As of last evening, we have another son in our home. For the next ten days we are hosting a young man from Guadalahara, Mexico. Esteban will live with us, no doubt observe us, hopefully come to, at least, like us and take this little snapshot of life in America home with him. Not many families would want to be seen as the ‘typical American family’, the family by which the world knows all American families. Our hope is that he has enough experiences going from house to house of other host families so we will be only one of many pictures he takes home with him. Hopefully he will also come to know a little about our life and we, his.
One of the great things(and there are many) about hosting someone from another country in your home, is that you see your world through their ‘fresh eyes’. Your daily routine, which you rarely think about, becomes something you reflect upon. The rooms in your home, where people normally sit to read the paper or do homework, get shifted around as you take another person in to account. And then there is the little subject of snow…ice…snowmen….Christmas lights still up well after Christmas…..why almost all Minnesotans take their shoes off when they come in the door.

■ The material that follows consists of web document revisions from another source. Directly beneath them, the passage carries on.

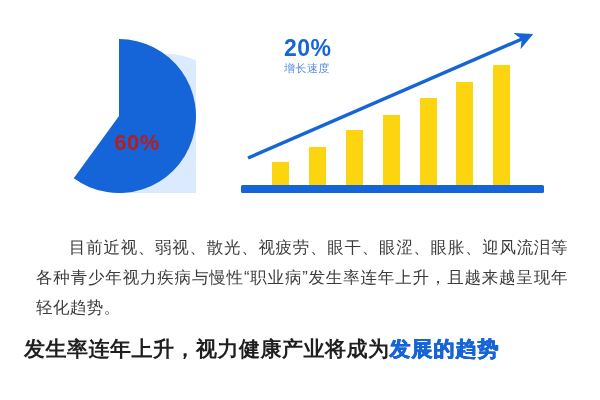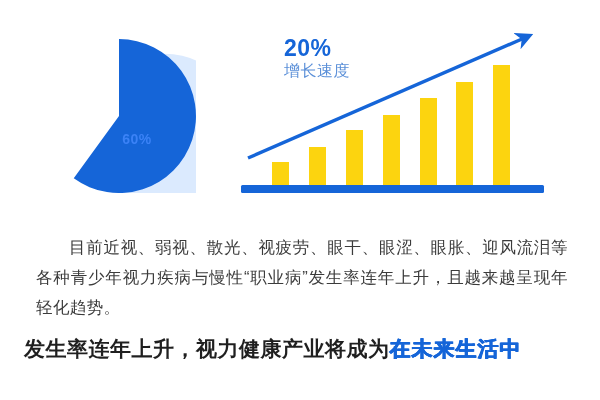"增长速度" .growth-sub { font-size: 16px -> 11px }
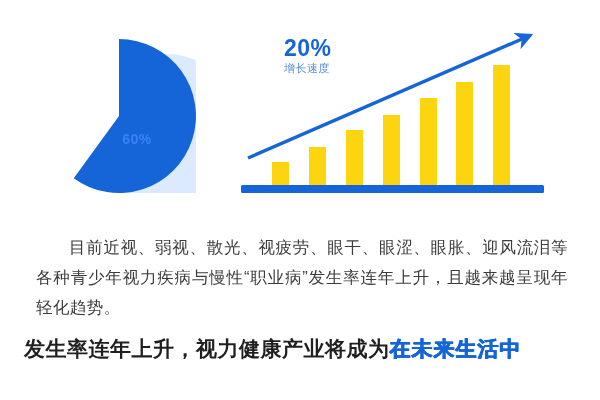"60%" .pie-label { color: #3b82f6 -> #b91c1c; font-size: 14px -> 22px }
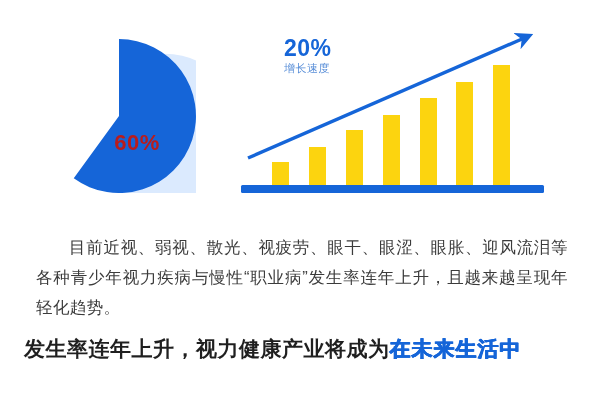"在未来生活中" span.accent { text: 在未来生活中 -> 发展的趋势 }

Watching this group of young people from Mexico realize right away that a ritual of coming into someone’s home means also creating this mini-shoe shrine made me think back to the my first winter in Minnesota. My Ohio roots never prepared me for taking off shoes as you came into the house….no salt or sand had ever clung to my light weight, year-round shoes. Now, I too enter and remove just like I was born and bred here.
Hopefully our ‘fresh eyes’ will also include learning about how he spends his days at home, what foods he loves and which he’d rather not see on his plate, what he dreams for his future, how he likes to spend his vacations, what his family values. My personal hope is that I may come away with a few words of Spanish that I can actually use in my daily walk. Hardly a day goes by when I don’t think of all those around the world who learn to speak my language and I know almost none of theirs. It throws a mirror up to my humble eyes.
I am reminded of the early Celts who were tribal people. In an effort to ensure that they were not a warring people, families would turn their children over to families of other tribes to live in their homes, be cared for by other adults. It was a preventive measure.It was a way of building bridges between cultures and a way of praying for peace with their very living.
And so last night two other parents that we may never meet entrusted their beloved child to our care. While we slept a bridge was built between our house and a house where the sun is warm and people are wearing their shoes.